I moved on to the next chapter of my life. However they only seemed interested to revise. The old pages of the birth of a secret were well hidden. Yet the reasons for why the secret hissed in me was too written. I could half tell them as well, in whatever I speak. And lie the rest of my abridged and corrupted speech. For I have a secret that I can never share with you. For I have something hidden that happens to be a part of me and you. Remember, once you had reasoned the lie that I had spoken? I froze at that moment in fear of your smartness. Trust me, not that I had doubted your intellect. Yet I hated you to trigger a way for an old buried secret. You bullied me many a times, called me dumb, unfathomable and imbecile. Little did you care now to find a reason for my actions. So I made you the villain in my secret confessions.
This secret is the snake that dwells in my heart. This secret is the hidden meaning I put through in my arts. It hisses everyday, sometimes bites my inner self. That is when I freeze outwards, obvious in fear, drenched in sweat. It longs to move out, it longs to set free. I have unreasonably captured it but I have no choice but let it be.

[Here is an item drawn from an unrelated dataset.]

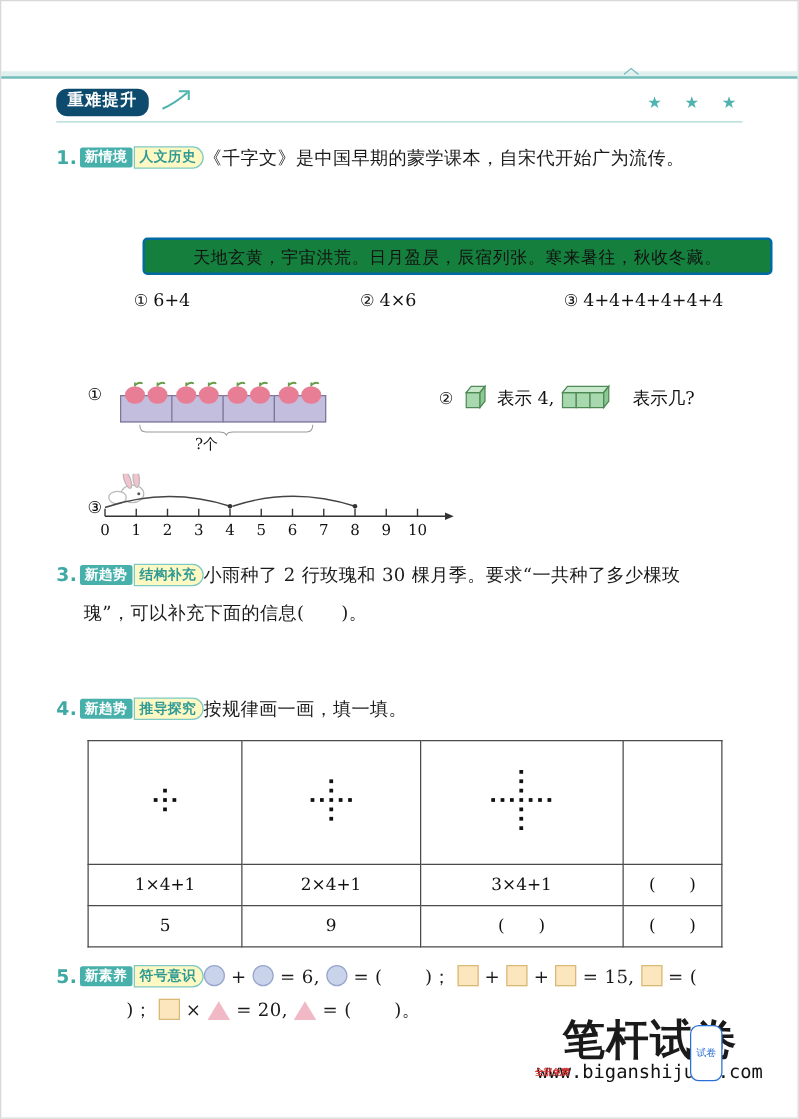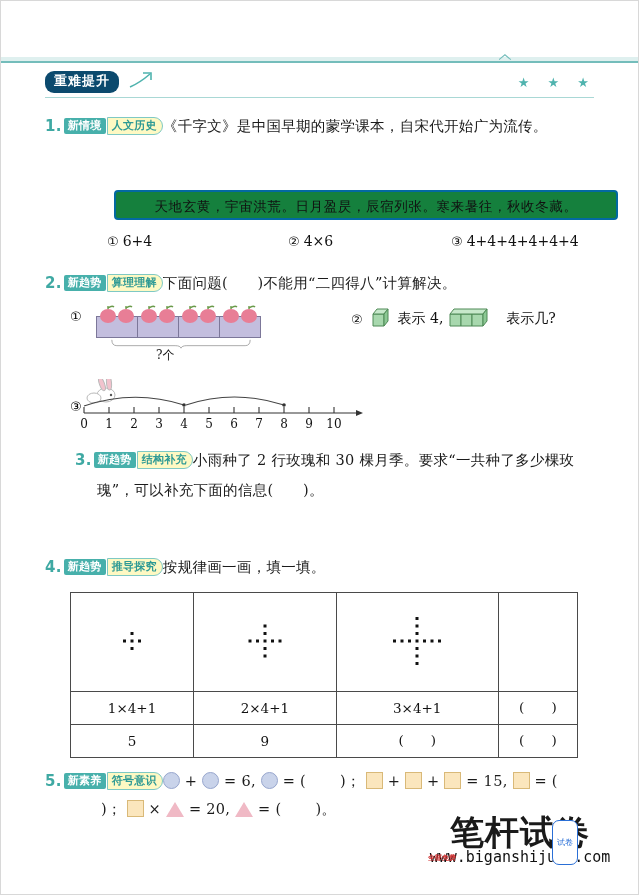"2. 新趋势 算理理解 下面问题( )不能用“二四得八”计算解决。" div.q { html: <div> <span>2.</span><span>新趋势</span><span>算理理解</span><span>下面问题( )不能用“二四得八”计算解决。</span> </div> -> none }
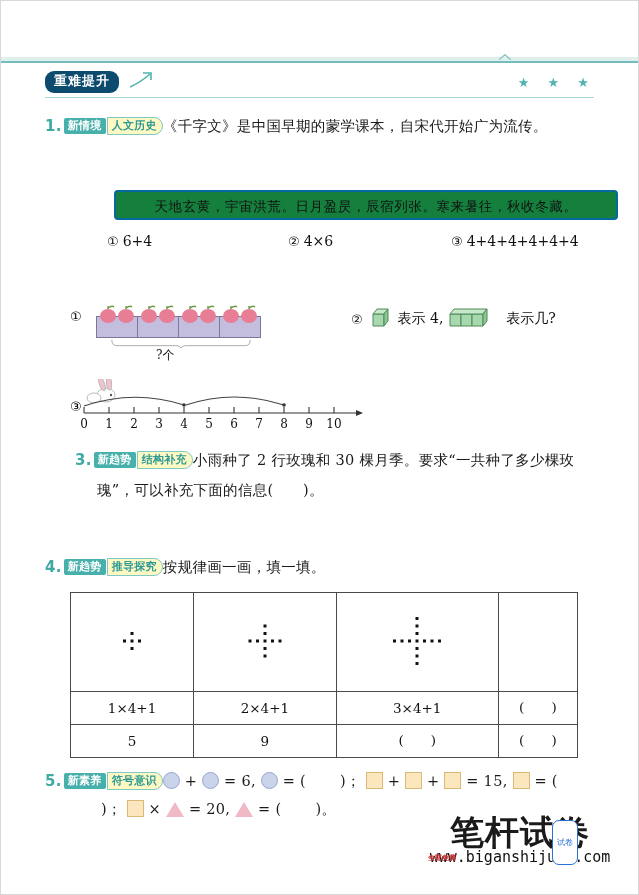"3. 新趋势 结构补充 小雨种了 2" div.q { margin-left: 30px -> none }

With onset of age, I had begun to analyse myself. What the child had called ‘a secret’ was no more willing to stay. As a child, I was thrilled to have one. As a grown up, I am ashamed to have one. So this day, I did! I teared open my heart to reveal this snake. The angry, sad and supressed words hustled to get out of the way. You look at me confused for you have no words to say.
Will you now realise that this is how I lived all this while?
Will you now realise that you were the one unreasonable all this time?
At least now I am free to complete my speech. There is liberty and truth in whatever I speak.
Although the years of suppression, I thank the snake every morning. Yes, it taught me to speak less and focus on my doings.
O! Little secret, I’ve had a piece of you… Now I am free and to my own self true.